21. NOTICES, ETC. Except as otherwise specified herein, all
notices, requests, demands or other communications to or upon the respective
parties hereto shall be sent or delivered by mail, telegraph, telex, telecopy,
cable or courier service and all such notices and communications shall, when
mailed, telegraphed, telexed, telecopied or cabled or sent by courier, be
effective when deposited in the mails, delivered to the telegraph company, cable
company or overnight courier, as the case may be, or sent by telex or
telecopier, except that notices and communications to the Pledgee or any Pledgor
shall not be effective until received by the Collateral Agent or such Pledgor,
as the case may be.

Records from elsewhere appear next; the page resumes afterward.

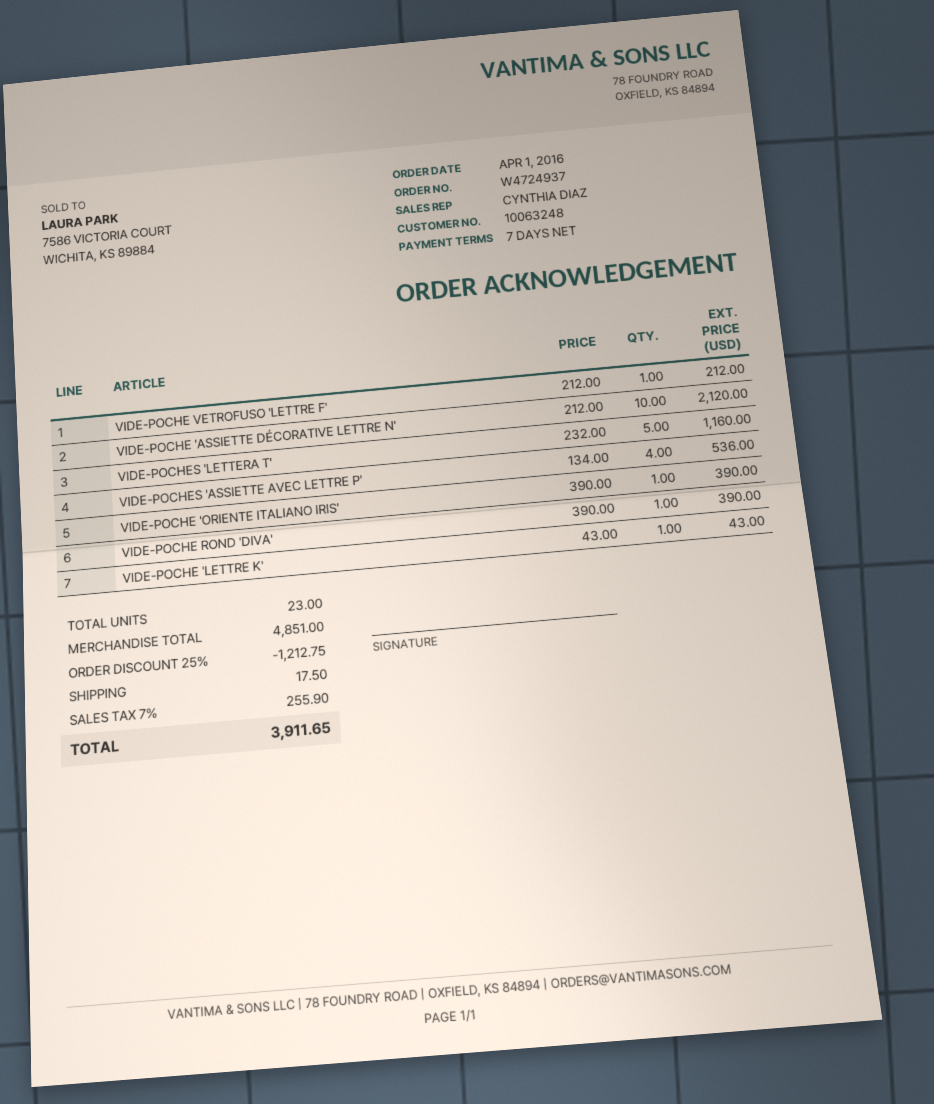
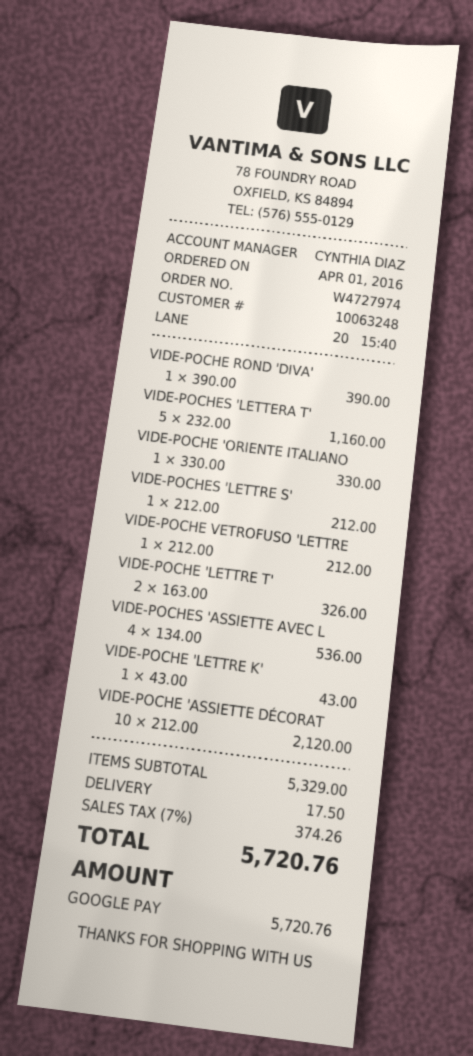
order number: W4724937 -> W4727974
VIDE-POCHE 'ORIENTE ITALIANO IRIS': 1 x 390.00 = 390.00 -> 1 x 330.00 = 330.00
VIDE-POCHES 'LETTRE S': none -> 1 x 212.00 = 212.00
VIDE-POCHE 'LETTRE T': none -> 2 x 163.00 = 326.00
subtotal: 4851.00 -> 5329.00
discount: 25% = 1212.75 -> none
tax: 7% = 255.90 -> 7% = 374.26
total: 3911.65 -> 5720.76

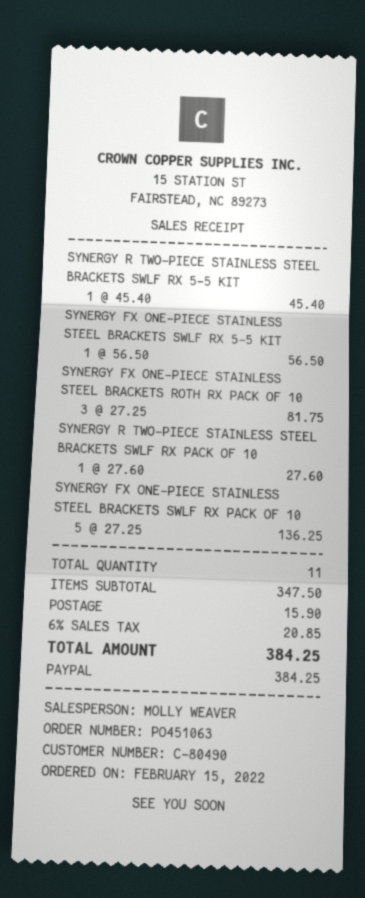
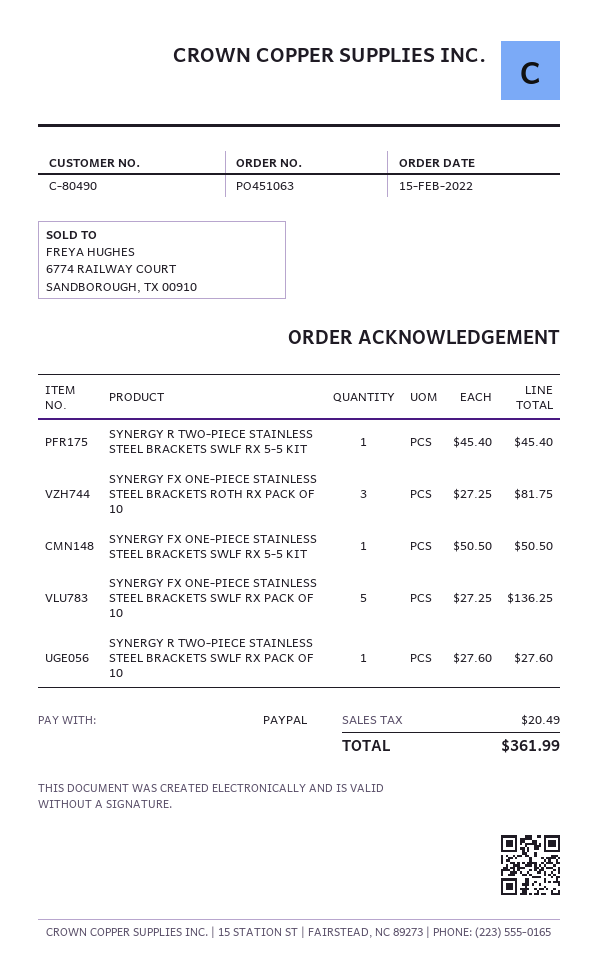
SYNERGY FX ONE-PIECE STAINLESS STEEL BRACKETS SWLF RX 5-5 KIT: 1 x 56.50 = 56.50 -> 1 x 50.50 = 50.50
shipping: 15.90 -> none
tax: 20.85 -> 20.49
total: 384.25 -> 361.99

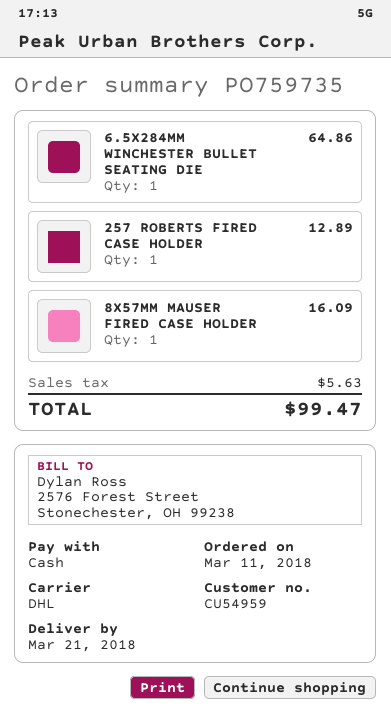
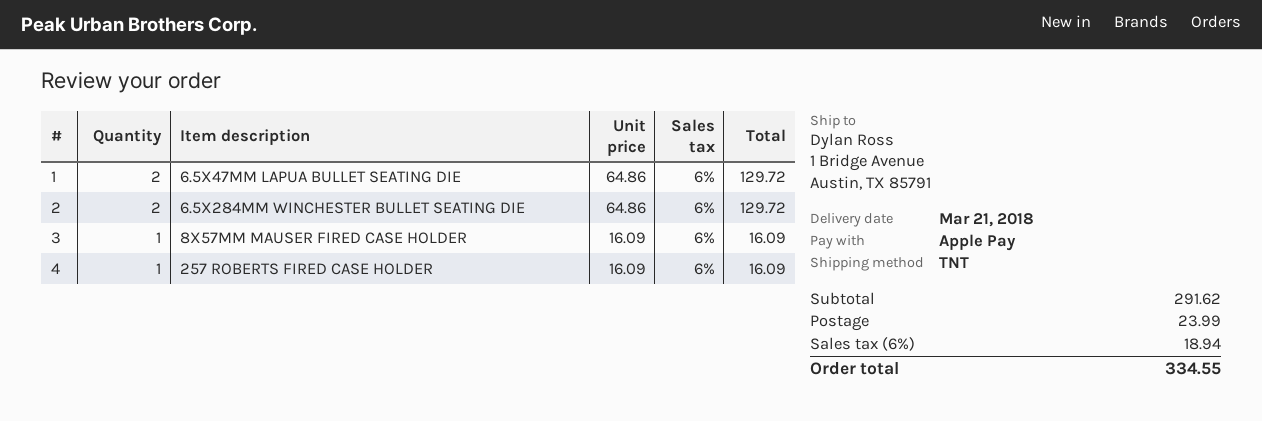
payment method: cash -> Apple Pay
shipping method: DHL -> TNT
6.5X284MM WINCHESTER BULLET SEATING DIE: 1 for 64.86 -> 2 for 129.72
257 ROBERTS FIRED CASE HOLDER: 1 for 12.89 -> 1 for 16.09
6.5X47MM LAPUA BULLET SEATING DIE: none -> 2 for 129.72
shipping: none -> 23.99
tax: 5.63 -> 18.94
total: 99.47 -> 334.55

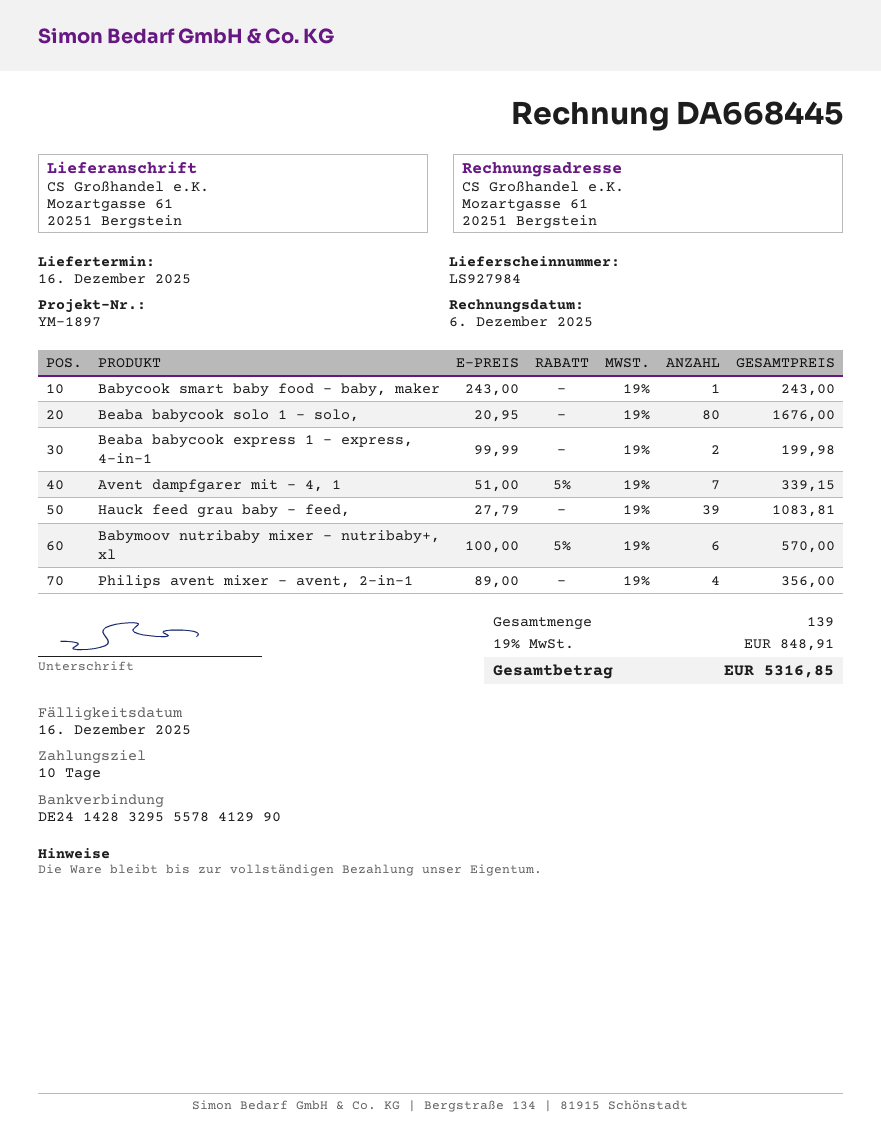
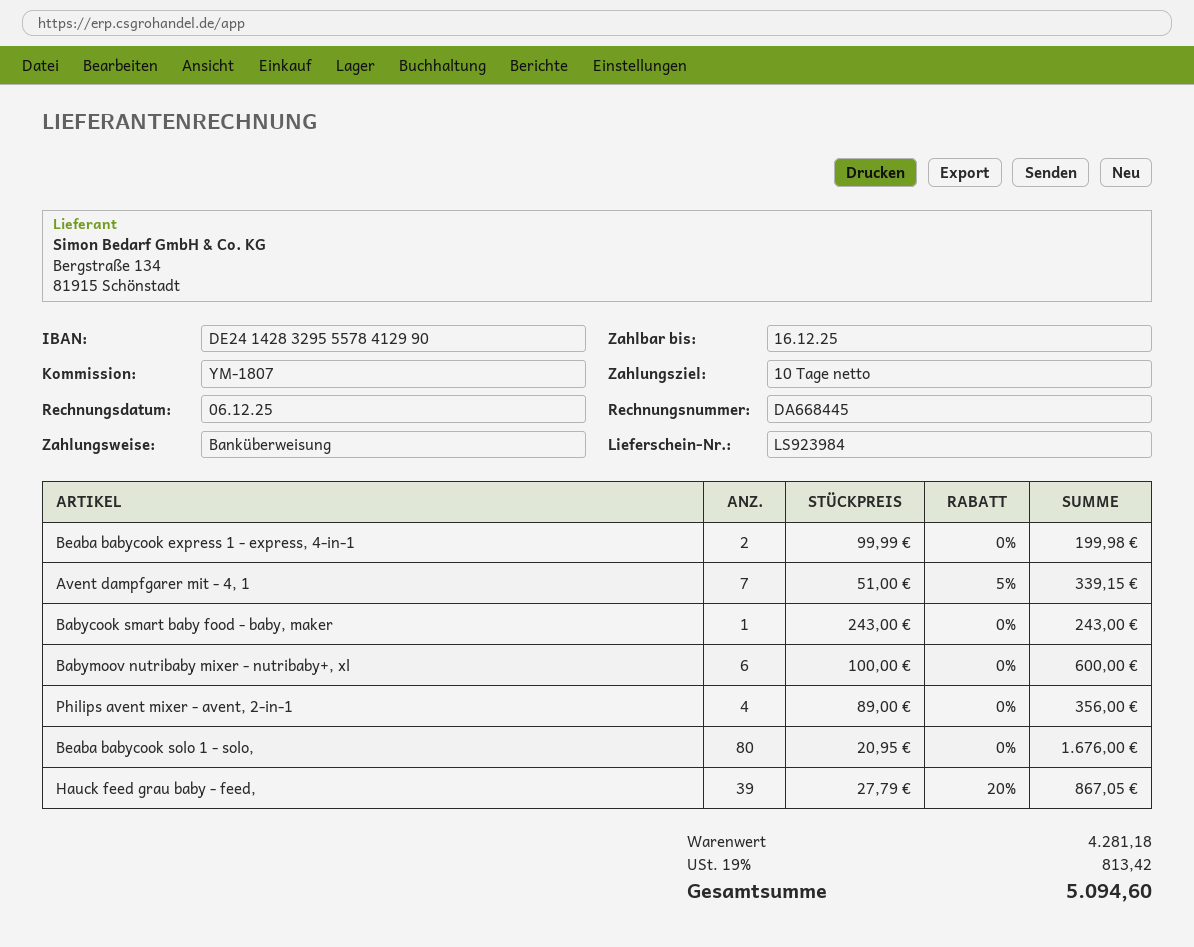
delivery note number: LS927984 -> LS923984
reference: YM-1897 -> YM-1807
Hauck feed grau baby - feed,: 39 x 27.79 = 1083.81 -> 39 x 27.79 - 20% = 867.05
Babymoov nutribaby mixer - nutribaby+, xl: 6 x 100.00 - 5% = 570.00 -> 6 x 100.00 = 600.00
tax: 19% = 848.91 -> 19% = 813.42
total: 5316.85 -> 5094.60

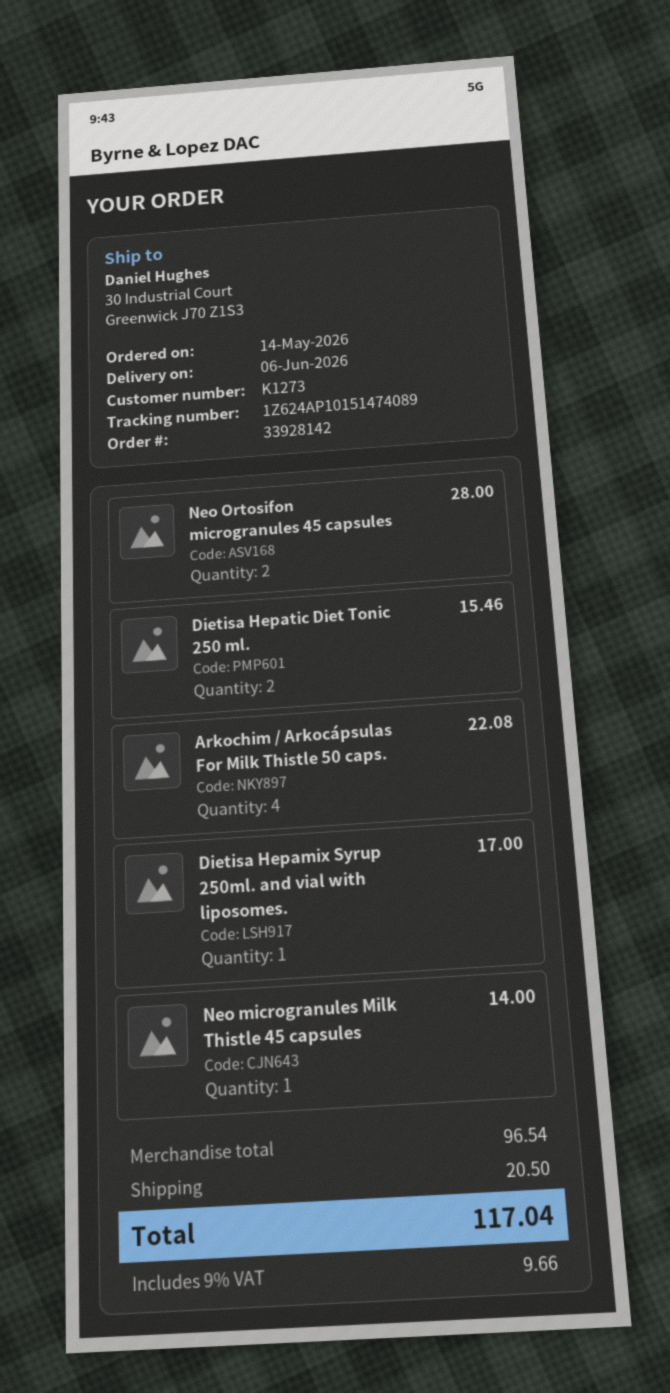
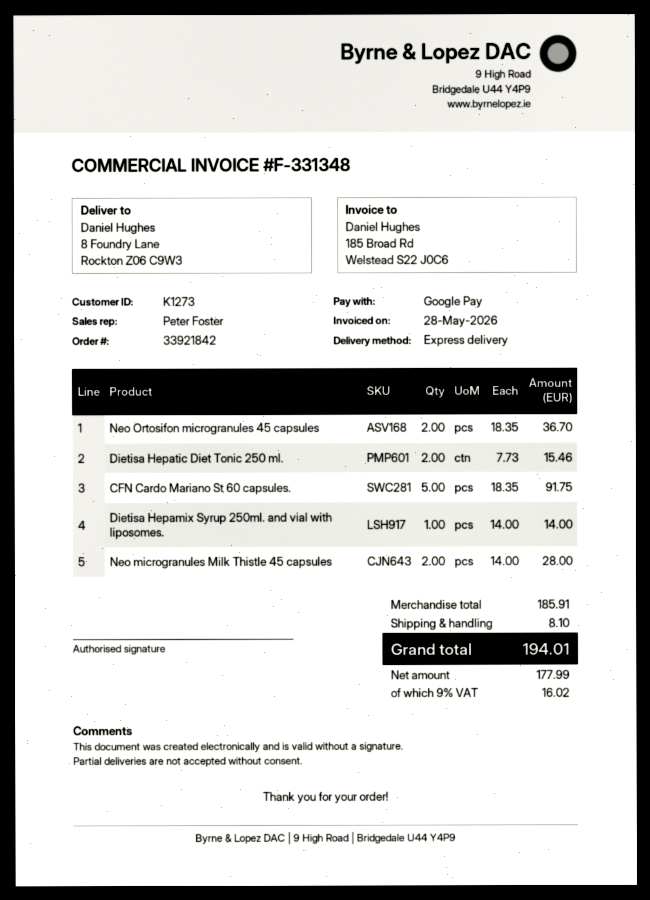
order number: 33928142 -> 33921842
ship to: 30 Industrial Court, Greenwick J70 Z1S3 -> 8 Foundry Lane, Rockton Z06 C9W3
Neo Ortosifon microgranules 45 capsules: 2 for 28.00 -> 2 for 36.70
Arkochim / Arkocápsulas For Milk Thistle 50 caps.: 4 for 22.08 -> none
Dietisa Hepamix Syrup 250ml. and vial with liposomes.: 1 for 17.00 -> 1 for 14.00
Neo microgranules Milk Thistle 45 capsules: 1 for 14.00 -> 2 for 28.00
CFN Cardo Mariano St 60 capsules.: none -> 5 for 91.75
subtotal: 96.54 -> 185.91
shipping: 20.50 -> 8.10
tax: 9% = 9.66 -> 9% = 16.02
total: 117.04 -> 194.01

All notices and other communications shall be in writing
addressed as follows:
(a) if to any Pledgor, at its address set forth opposite its
signature below;
(b) if to the Pledgee, at:
JPMorgan Chase Bank
000 Xxxx Xxxxxx
Xxx Xxxx, Xxx Xxxx 00000
Attention: Xx Xxxx Xxxxxxxxx, Vice-President
Telephone No.: (000) 000-0000
Telecopier No.: (000) 000-0000;
(c) if to any Lender Creditor, either (x) to the
Administrative Agent, at the address of the Administrative Agent specified in
the Credit Agreement, or (y) at such address as such Lender Creditor shall have
specified in the Credit Agreement;
(d) if to any Other Creditor, at such address as such Other
Creditor shall have specified in writing to the Pledgors and the Pledgee;
or at such other address as shall have been furnished in writing by any Person
described above to the party required to give notice hereunder.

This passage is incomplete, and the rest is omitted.